IT Reshoring News

December 17, 2015

The NSA Still Collects Your Emails (They Just Do It Offshore Now)

We were told the FISC court ordered the NSA to stop collecting American emails. They did, within U.S. borders - by moving the operation offshore. Is this acceptable, even in light of the recent tragedies worldwide?

In October 2011, Foreign Intelligence Surveillance Court (FISC) Judge John Bates ruled that the NSA’s collection of domestic emails was illegal. He placed restrictions on the NSA’s efforts, forcing them to stop vacuuming up emails.

Or so we thought.

File Says N.S.A. Found Way to Replace Email Program – The New York Times

Documents: The Domestic Email Collection Program The NSA 'Killed' In 2011 Was Actually Just Offshored - TechDirt

Turns out the NSA circumvented the ruling – and the privacy of every American – in less than 2 months. A released document by the New York Times found that the NSA moved the email collection program offshore. And simply continued business as usual.

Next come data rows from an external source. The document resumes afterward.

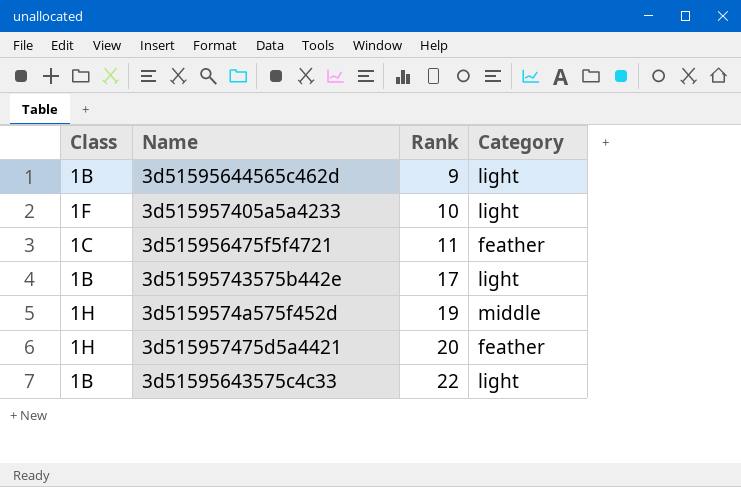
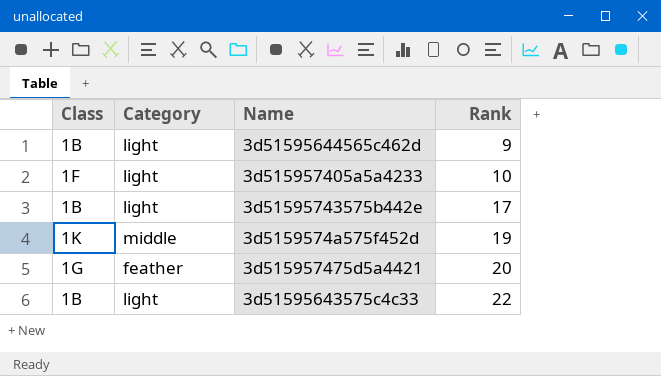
column Category | position: 4 -> 2
row 3d515956475f5f4721: 1C | 11 | feather -> none
3d5159574a575f452d | Class: 1H -> 1K
3d515957475d5a4421 | Class: 1H -> 1G

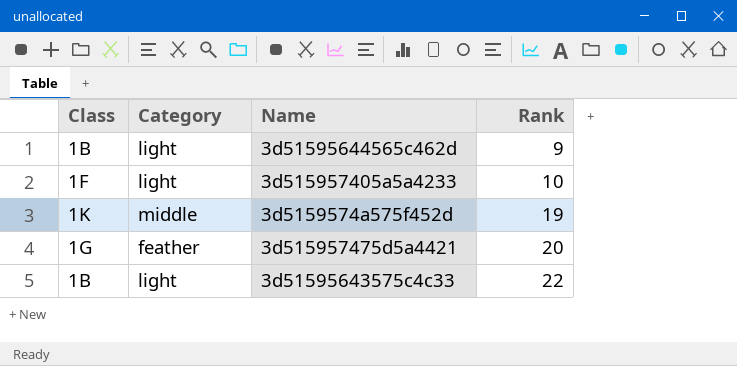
row 3d51595743575b442e: 1B | light | 17 -> none

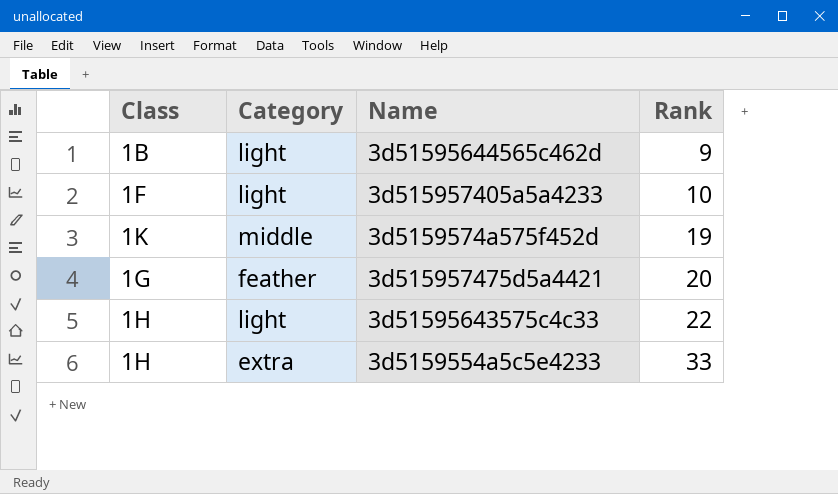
3d51595643575c4c33 | Class: 1B -> 1H
row 3d5159554a5c5e4233: none -> 1H | extra | 33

How does this work? There are two parts to the explanation.

  1. Domestic data often travels through fiber optic cables laid worldwide. It is technically legal to capture & analyze bulk data gathered from these offshore cables.
  2. Operations outside of U.S. borders are not subject to oversight by the Foreign Intelligence Surveillance Court.

When the NSA said it had shut down its domestic email surveillance program, it did tell the truth. However, it conveniently left out the fact that it still siphoned in plenty of data from overseas. The documents do indicate that the email data is "less valuable relative to its expense and trouble."

What's your opinion on the NSA collecting your personal communications data without a warrant? Given recent tragic events (and our deepest sympathies to all those affected), we wanted to ask what you think about the NSA’s practices. Privacy at all costs? Or, are you willing to allow data collection if it’s proven to keep us safer?